## [Work task]
Your answer should consist of all lines in the listing that hold the word "width".

┌─ Records shown

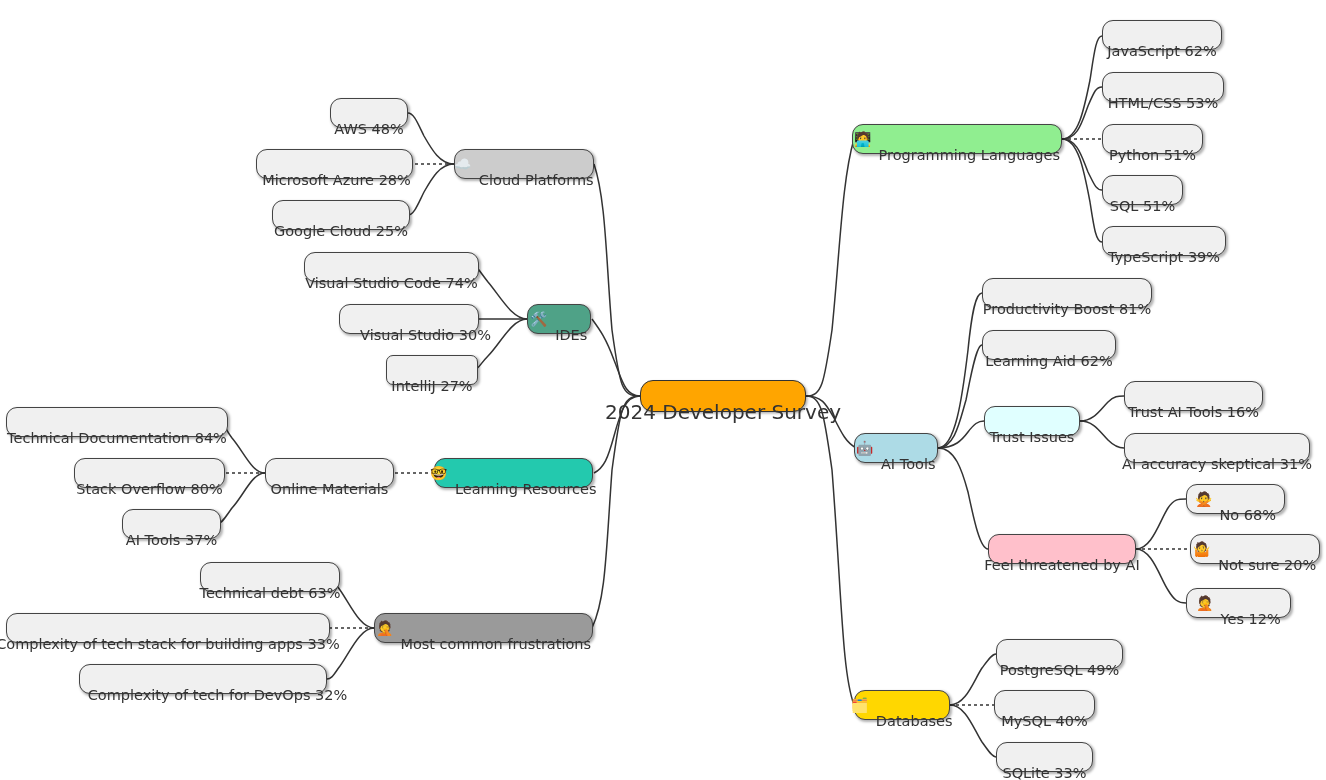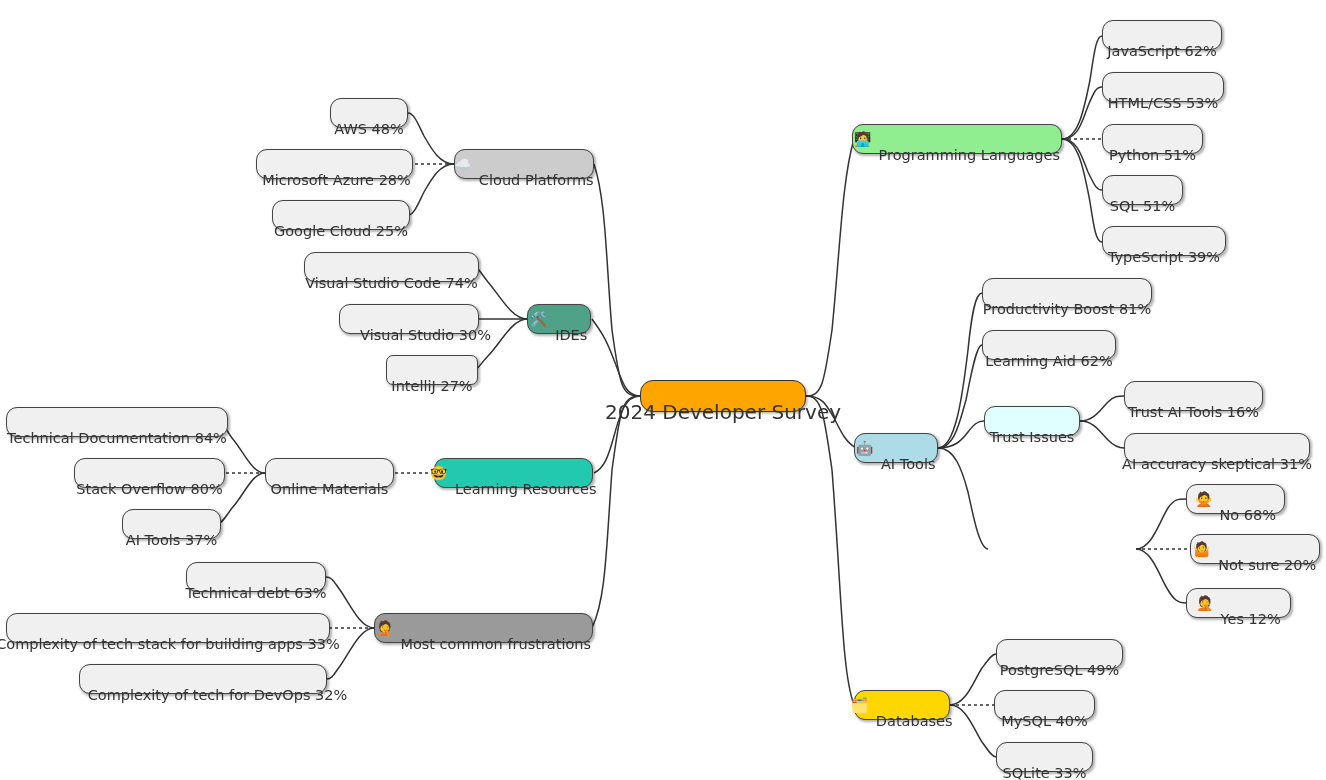--- a/index.html
+++ b/index.html
@@ -226,6 +226,9 @@
   <div class="node" style="left:1124px; top:433px; width:186px;">
     <span class="lbl">AI accuracy skeptical 31%</span>
   </div>
+  <div class="node threat" style="left:988px; top:534px; width:148px;">
+    <span class="lbl">Feel threatened by AI</span>
+  </div>
   <div class="node" style="left:1186px; top:484px; width:99px;">
     <span class="emoji">🙅</span>
     <span class="lbl">No 68%</span>

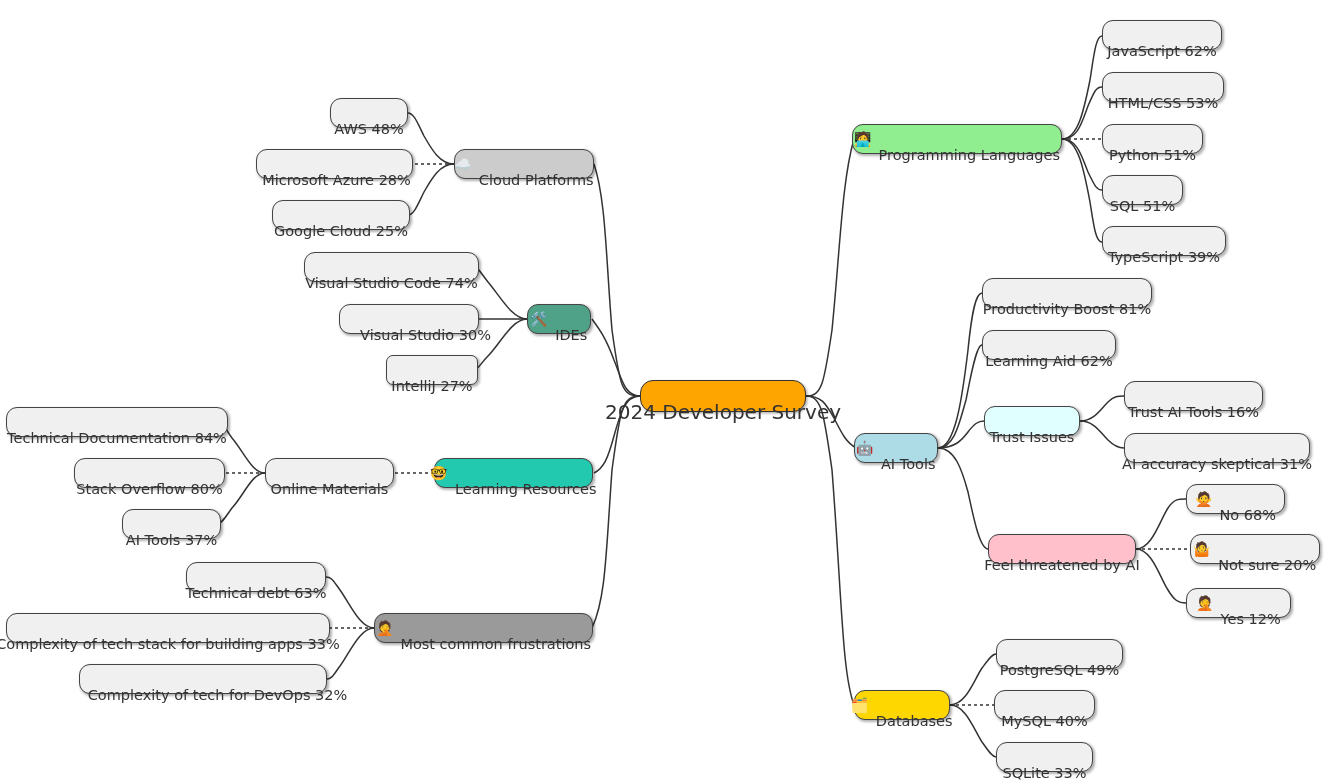--- a/index.html
+++ b/index.html
@@ -177,7 +177,7 @@
     <span class="emoji">🤦</span>
     <span class="lbl">Most common frustrations</span>
   </div>
-  <div class="node" style="left:186px; top:562px; width:140px;">
+  <div class="node" style="left:200px; top:562px; width:140px;">
     <span class="lbl">Technical debt 63%</span>
   </div>
   <div class="node" style="left:6px; top:613px; width:324px;">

└─

## [Answer]
   <div class="node" style="left:1124px; top:433px; width:186px;">
+  <div class="node threat" style="left:988px; top:534px; width:148px;">
   <div class="node" style="left:1186px; top:484px; width:99px;">
-  <div class="node" style="left:186px; top:562px; width:140px;">
+  <div class="node" style="left:200px; top:562px; width:140px;">
   <div class="node" style="left:6px; top:613px; width:324px;">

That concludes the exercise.